▼

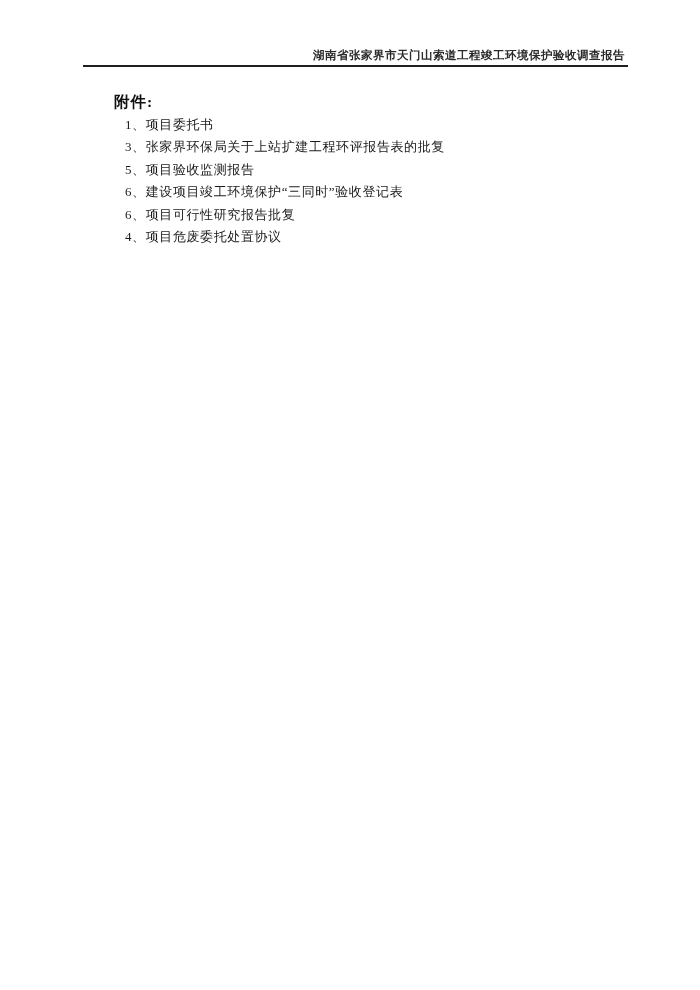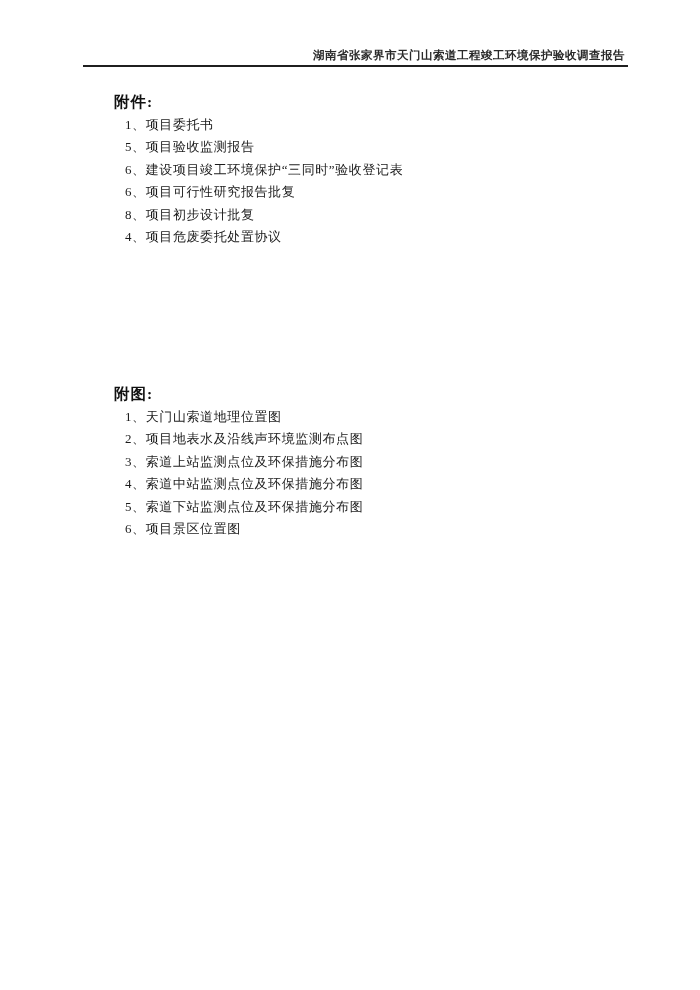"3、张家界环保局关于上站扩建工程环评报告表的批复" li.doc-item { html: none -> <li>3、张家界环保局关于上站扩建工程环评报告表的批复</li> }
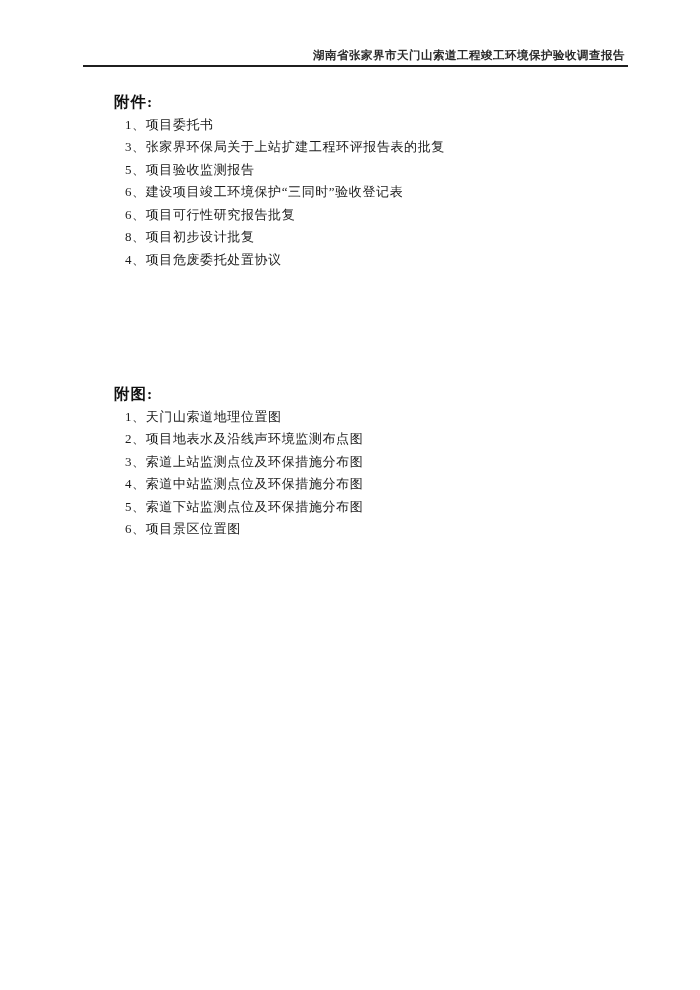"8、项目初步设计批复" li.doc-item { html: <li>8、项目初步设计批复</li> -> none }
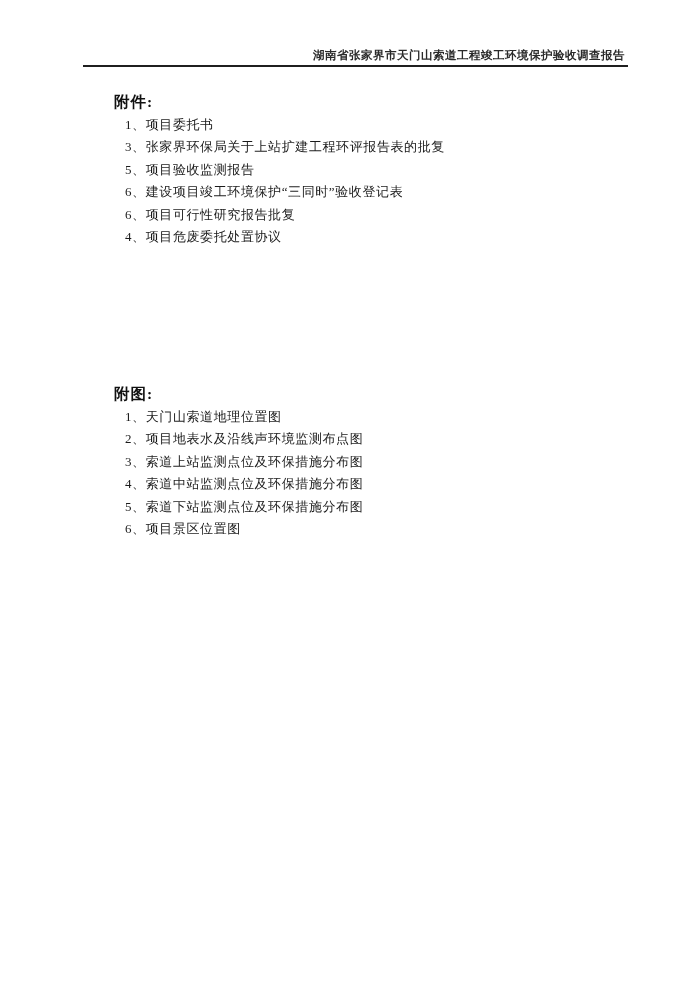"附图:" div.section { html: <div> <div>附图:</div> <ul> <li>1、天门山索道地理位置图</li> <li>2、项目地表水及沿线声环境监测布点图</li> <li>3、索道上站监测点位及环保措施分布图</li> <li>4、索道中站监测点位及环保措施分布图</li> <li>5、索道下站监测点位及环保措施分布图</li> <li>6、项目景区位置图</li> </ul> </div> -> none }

▲
▼

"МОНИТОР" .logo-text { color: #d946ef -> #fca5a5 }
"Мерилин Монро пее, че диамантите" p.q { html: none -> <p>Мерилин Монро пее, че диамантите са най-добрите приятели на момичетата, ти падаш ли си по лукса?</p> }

▲

AIM OF THE EXERCISE: Would you give again, exactly, the lines in the data above that run from the line containing "none -> <li>3、张家界环保局关于上站扩建工程环评报告表的批复</li>" to the line containing "html: <div> <div>附图:</div>"? Include both ends and no pictures.

EXERCISE ANSWER:
"3、张家界环保局关于上站扩建工程环评报告表的批复" li.doc-item { html: none -> <li>3、张家界环保局关于上站扩建工程环评报告表的批复</li> }
"8、项目初步设计批复" li.doc-item { html: <li>8、项目初步设计批复</li> -> none }
"附图:" div.section { html: <div> <div>附图:</div> <ul> <li>1、天门山索道地理位置图</li> <li>2、项目地表水及沿线声环境监测布点图</li> <li>3、索道上站监测点位及环保措施分布图</li> <li>4、索道中站监测点位及环保措施分布图</li> <li>5、索道下站监测点位及环保措施分布图</li> <li>6、项目景区位置图</li> </ul> </div> -> none }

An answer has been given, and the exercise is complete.